【2011.05.10】 ラン・ファットボーイ・ラン
【ストーリー】
出来ちゃった婚のリビーを結婚式会場に置き去りにして逃げ出した超無責任ダメ男のデニス。それから5年、5歳になった息子ジェイクとの面交を重ねながら、なんとかリビーとジェイクとの生活を取り戻したいデニスだったが、そんな折、リビーの新恋人、お金持ちでハンサムのアメリカ人ウィットンが出現。
自分の誠意を見せるために、マラソン好きのウィットンに張り合ってロンドン・マラソンに参加することになるが・・・。
【感想】
責任感に耐え切れず、妊娠中の新婦を置き去りにして逃げ出す超ダメ男のデニスだけれど、5年後シーンでもリビーは恋人がいても「子どもには父親は必要よ」「パパはお母さんが結婚してもパパだから」と息子のジェイクや、デニスに話すシーンがある。1つはリビーが本当に子どもを愛する母親であること、
もう一つはイギリスの法的な事情もあると思う。
イギリスは欧州各国の中でも、離婚率が高い国になっている。女性の社会進出も目覚しく、「経済的に自立する女性」も日本の比ではない。もともと個人主義の国なので、子どもも社会に出れば自立することを基本としている。いつまでも親元を離れない日本人とは大違いだ。
それでも気になる離婚後の親権については、やはり共同親権ということだ。ネットで調べていると、2007年にブレア首相からブラウン首相に交代すると
「児童、学校および家庭省」という省が編成される。

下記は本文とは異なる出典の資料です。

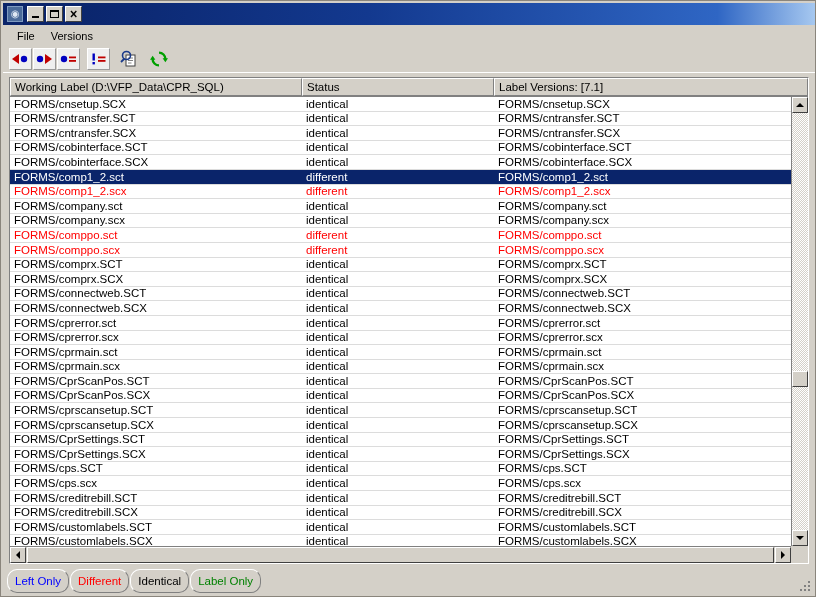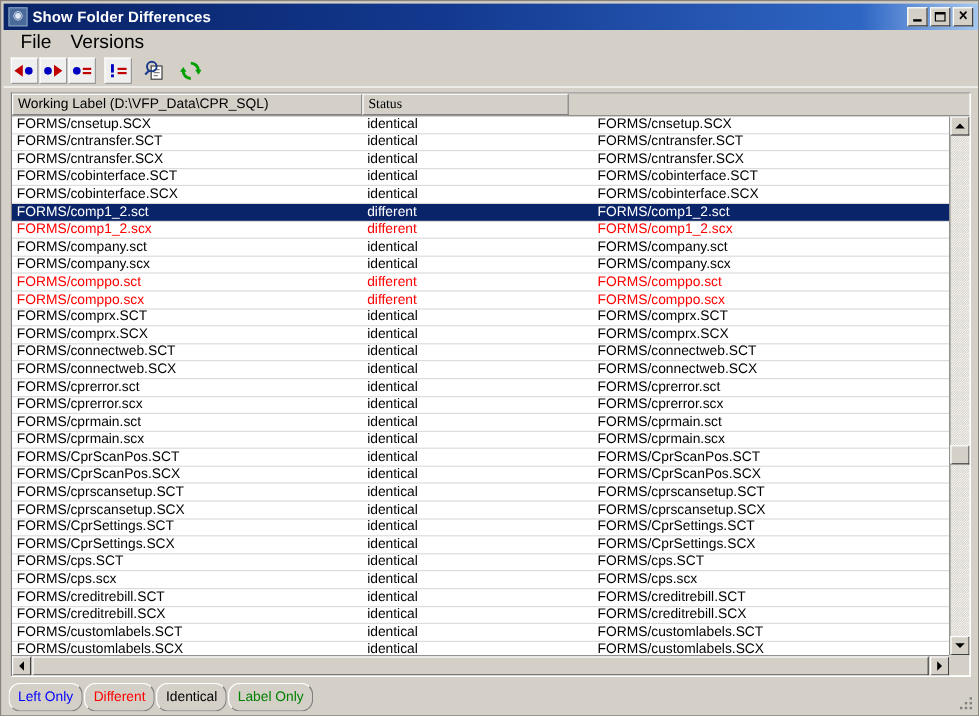"Show Folder Differences" div.title-text { html: <div>Show Folder Differences</div> -> none }
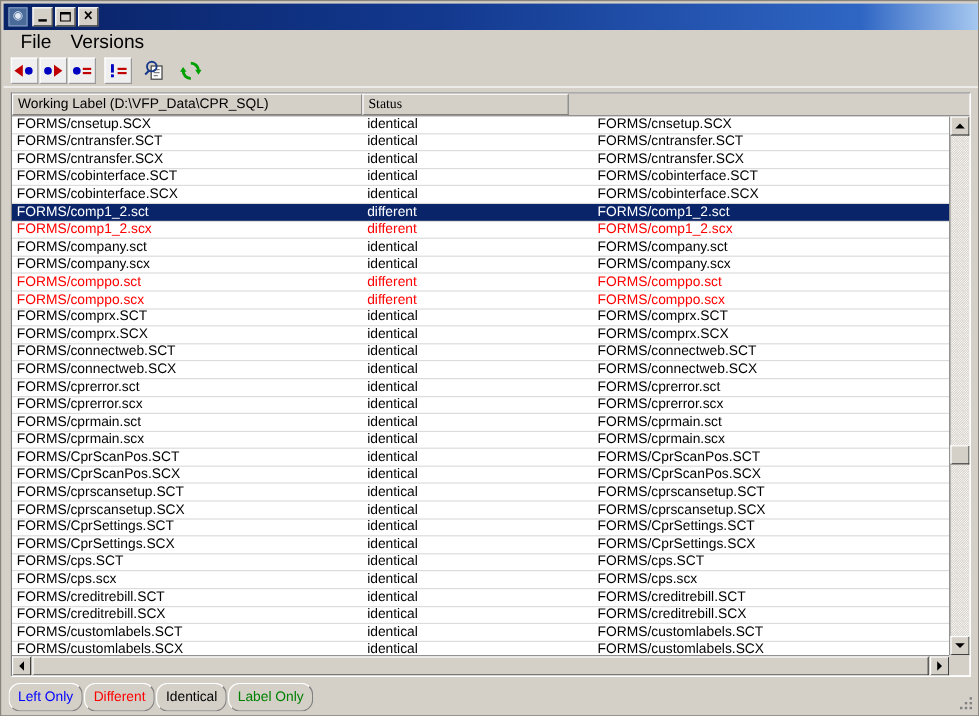"File" .menu-item { font-size: 16px -> 11px }
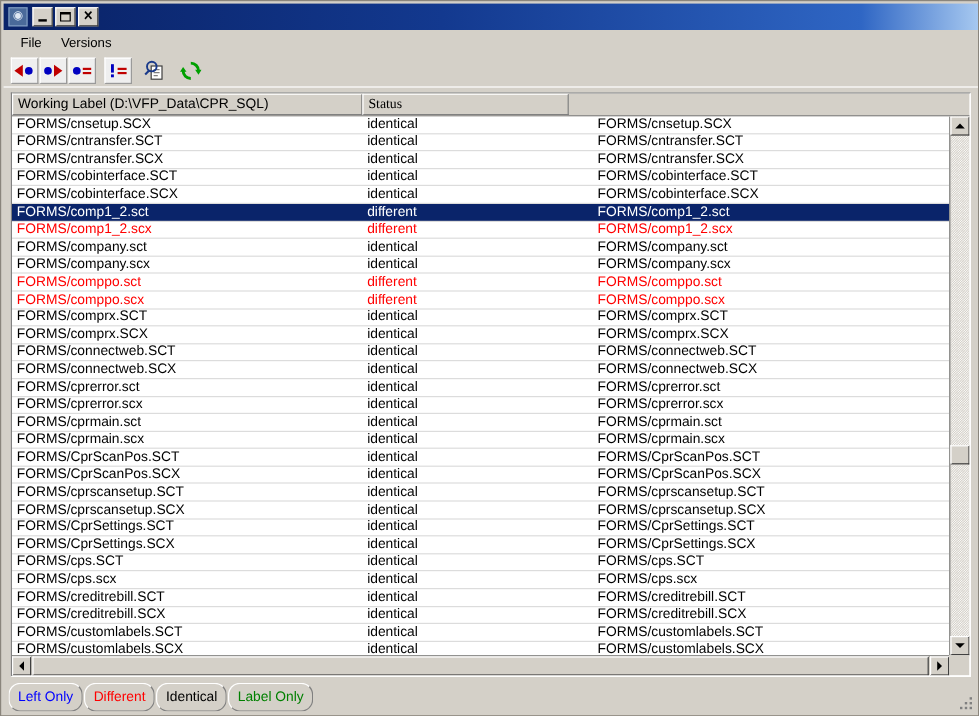"Status" .col-w2 { font-family: Liberation Serif, serif -> none; width: 172px -> 192px }
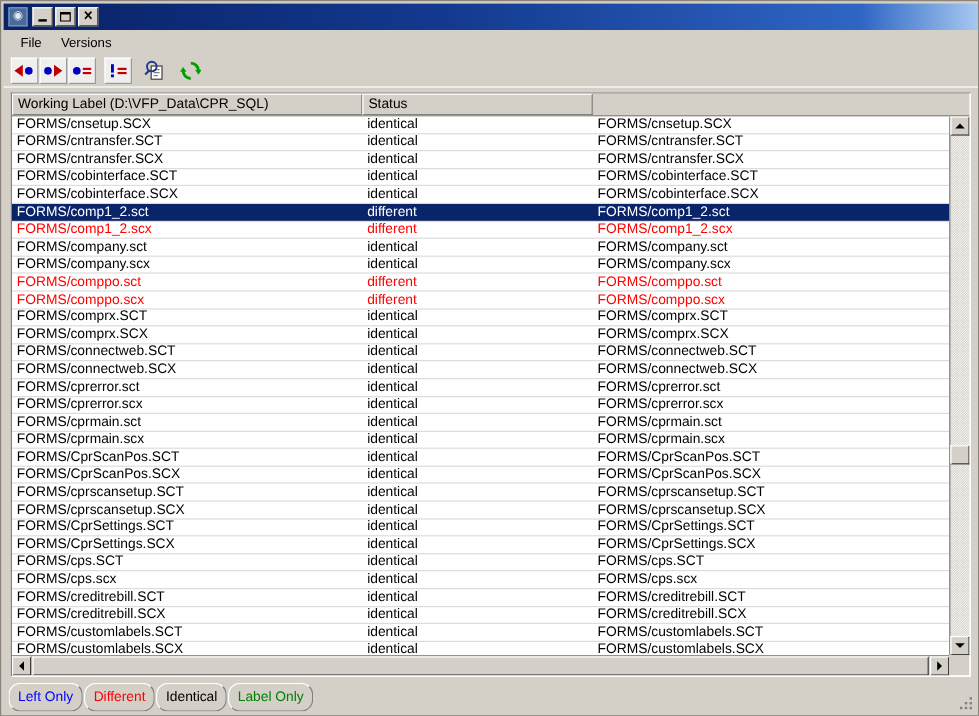"Label Versions: [7.1]" div.col-head { html: none -> <div>Label Versions: [7.1]</div> }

そして「イギリスを子どもと若者が育つ上でもっとも最良の場所」にするべく様々な改革がなされているらしい。
実は2000年代前半に起こった凄惨な児童虐待がシングルペアレントの家庭で起こったことに起因しているというのもあるようだ。
映画の中のデニスとリビーが結婚式前に籍を入れていたのかどうかは知らないが、今では未婚の場合でも、子どもの出生届には二親揃って出生届けを出すことが義務付けられているのかな?というような記事もあった(が、調査が不十分なので確信はないけど)。
これは、毎年4万件を越す片親のみの出生届けに対し、父親の責任を喚起する意味もあるらしい。
イギリスの映画を見ていると、けっこうこうした離婚後の子どもをめぐる親子の諸々や、母親と暮らす息子の相談を聞く父親なんてシーンをけっこう見かける。そして、そういうお父さんは、どうも人生落伍者的なヤツが多いんだけど、
でも子どもをすごく愛してる憎めない大人こどもに描かれている。
そういうダメなお父さんを見ていると、つい自分と重ねてしまうけれど、イギリスの場合、それでも子どもとは頻繁に会えるのに日本ではそうはいかないお国柄に、どうしても憂いてしまう。